Marisa Pineda
Hay indicadores del
crecimiento de las ciudades: que si las cifras del censo de
población, que si el número de colonias, que si el número de
usuarios de agua potable y energía eléctrica, que si… y le
podemos seguir con un largo etcétera. Pero hay otros indicadores
curiosos, personales, por así llamarlos, que marcan cuanto se ha
extendido el lugar donde hemos habitado. Los pre-digitales tenemos
uno que se relaciona con esta temporada: Cuando en Culiacán llovía
parejo y no había cuadra en la que no se escuchara el apremiante
grito “¡laaa rooopaaa!”.
El 24 de junio, el mero
Día de San Juan, era fecha por demás importante para los culichis
de entonces porque prácticamente todas las familias tenían a un
Juan o a una Juana en sus filas, lo cual garantizaba pachanga segura,
y porque marcaba extraoficialmente el inicio de la temporada de
lluvias.

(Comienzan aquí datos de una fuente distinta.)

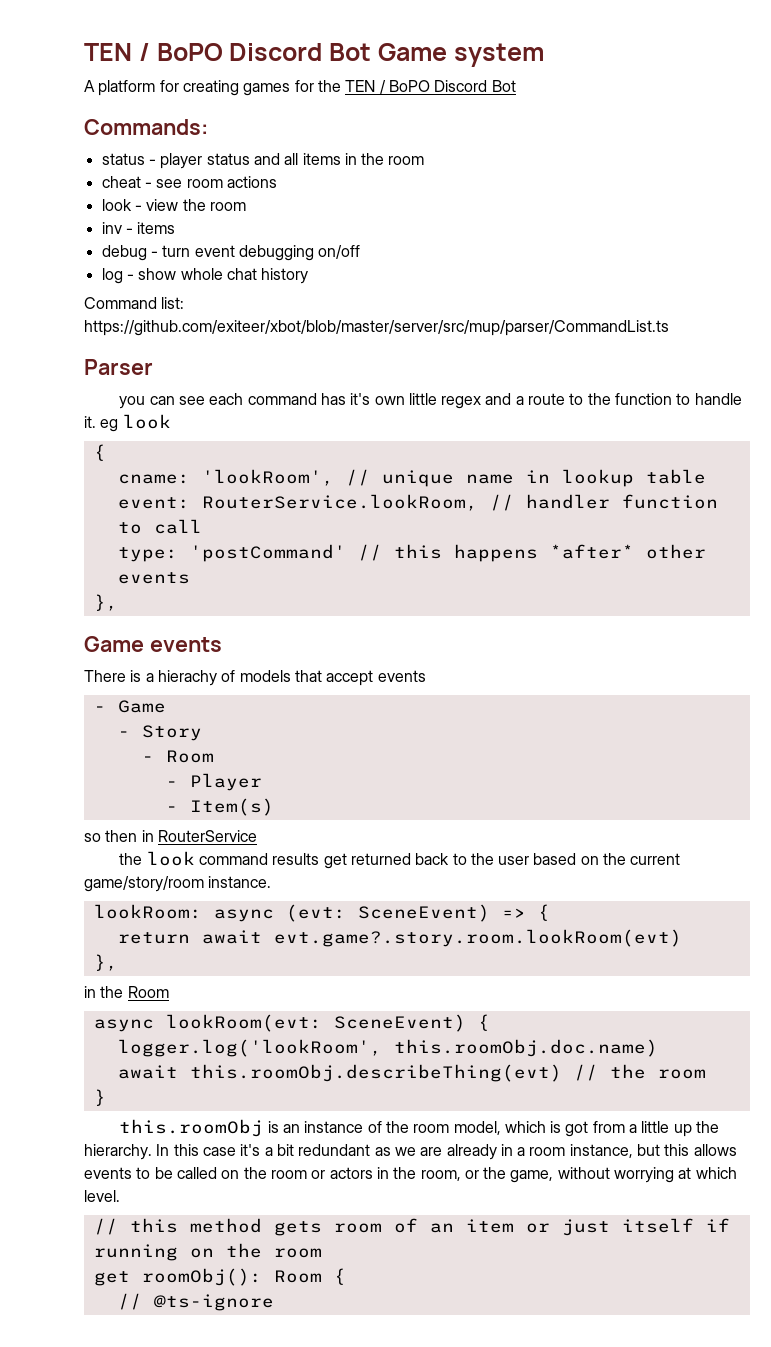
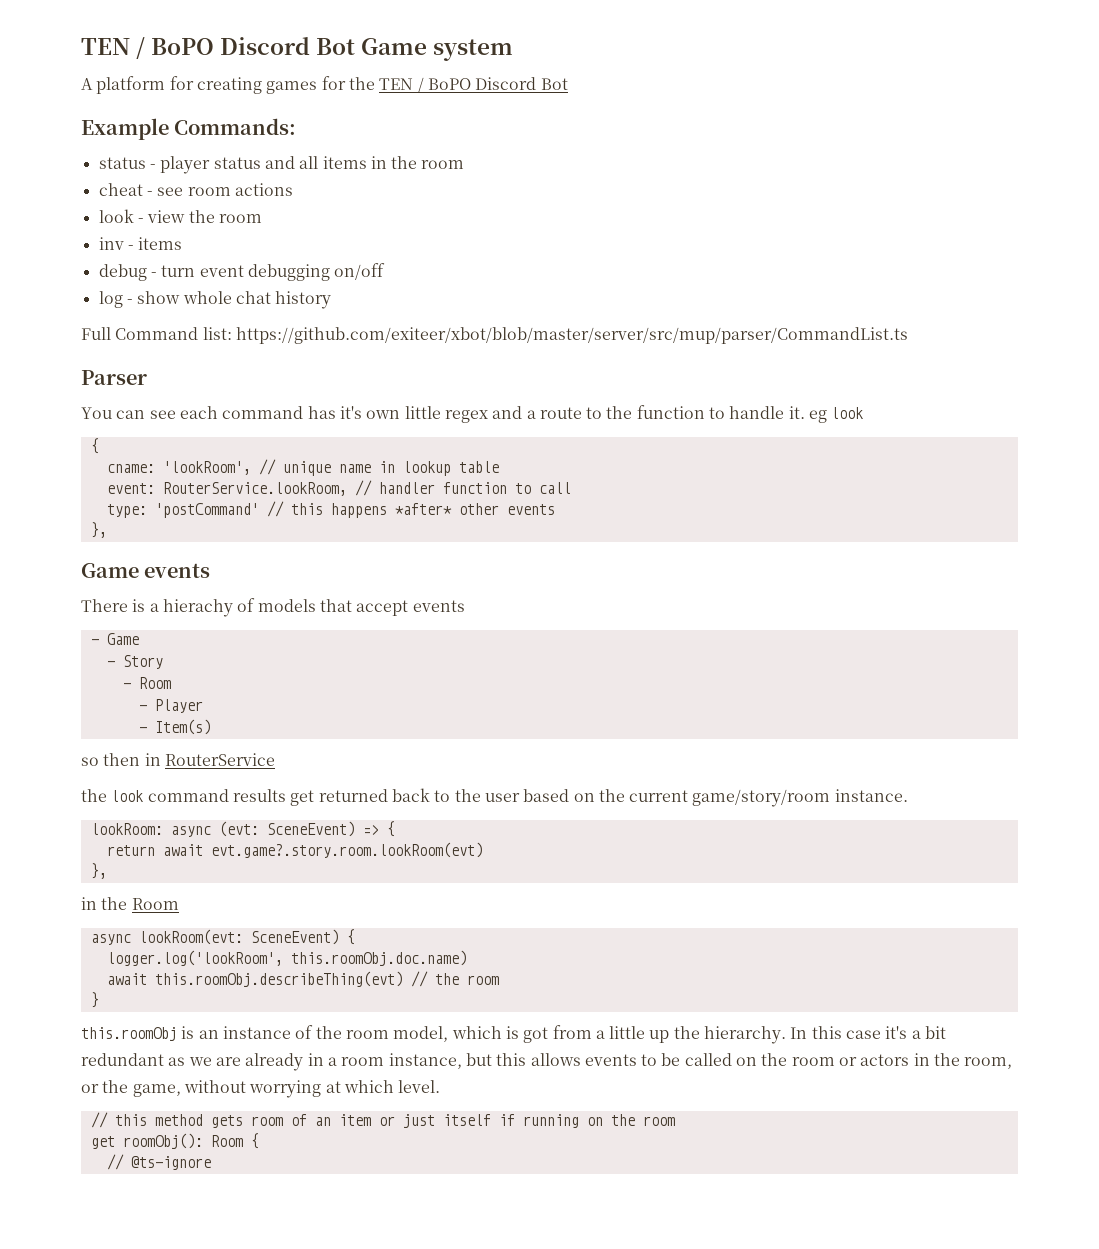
(516, 86) none -> [81,118,169,140] Example
(309, 276) none -> [81,327,111,340] Full
[119,396,146,409] you -> [81,407,112,419] You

Desde la víspera las amas de casa tomaban providencias para
ese día y lavaban sólo lo indispensable, es decir los uniformes.
Hubo algunos 24 de junio
en que el aguacero cayó temprano haciendo la felicidad de la
plebada, que no era enviada a la escuela por la creciente de algún
arroyo cercano (sí, el problema de los arroyos en Culiacán data de
tiempos inmemoriales) y otros más en que luego de un día totalmente
soleado, de súbito “la negrura”, como llamaban los mayores a
los nubarrones, se desplazaba amenazante sobre los tendederos y las
ventanas abiertas.
Las primeras gotas
estaban sincronizadas con las gargantas y en cuanto tocaban el piso
accionaban las cuerdas vocales de quienes habían sido sorprendidas
sin alcanzar a descolgar de los tendederos las prendas. El grito
“¡laaa rooopaa!” era el llamado para que todo aquel que pudiera
desplazarse rumbo al tendedero auxiliara para salvar a los trapos de
la lluvia. La convocatoria era el pretexto ideal para que la
chamacada de entonces quedara más mojada que seca y le permitieran
bañarse en la lluvia sin temor al regaño.
Eran tiempos en que en
Culiacán todavía llovía parejo en los cuatro puntos cardinales.
“La negrura” alcanzaba a cubrir a toda la ciudad. Quienes
vivíamos cerca de algún arroyo corríamos a ver hasta donde subía
el caudal, mientras la fila de autos imposibilitados para cruzarlo se
hacía cada vez más larga. No fueron pocos los momentos de angustia
que provocaron quienes sobreestimaron la potencia de sus vehículos y
quedaron varados a mitad de las aguas en espera que llegara el camión
de los heroicos bomberos a salvarlos.
N
o me pregunte cuándo
porque no le sé decir con exactitud, pero hubo un año en que la
población tuvo una sorpresa mayúscula: había rumbos de la ciudad
anegados por la caída de un chubasco, mientras que en otros de
nublado no pasó. ¡Nada! Ni una gota. Algo ocurría que ya la nube
no alcanzaba a cubrir toda la ciudad. Para colmo hubo un Día de San
Juan que no llovió, y al año siguiente lo mismo y así
sucesivamente hasta pasar de las misas para agradecer por las
bondades, a las misas para pedir porque termine el estiaje.
Tiempos traen tiempos,
acaba de pasar otro 24 de junio y en Culiacán no llovió. En algunos
rumbos, apenas se alcanzó a divisar una tímida nubecita que hizo
recordar la hoy leyenda urbana de cuando en Culiacán llovía cada
Día de San Juan, y de cuando la lluvia bañaba a toda la ciudad.
Muchas gracias por leer
estas líneas y con ello hacer que esto valga la pena. Comentarios,
sugerencias, invitaciones, mentadas y hasta felicitaciones por favor
en adosdetres@hotmail.com
En Twitter en @MarisaPineda. Anímese a leer un libro, qué tal, por
ejemplo “Gota de lluvia”, de José Emilio Pacheco, poemas para
niños que gustan a todas las edades. Y mientras, que tenga una
semana de ver llover y no mojarse.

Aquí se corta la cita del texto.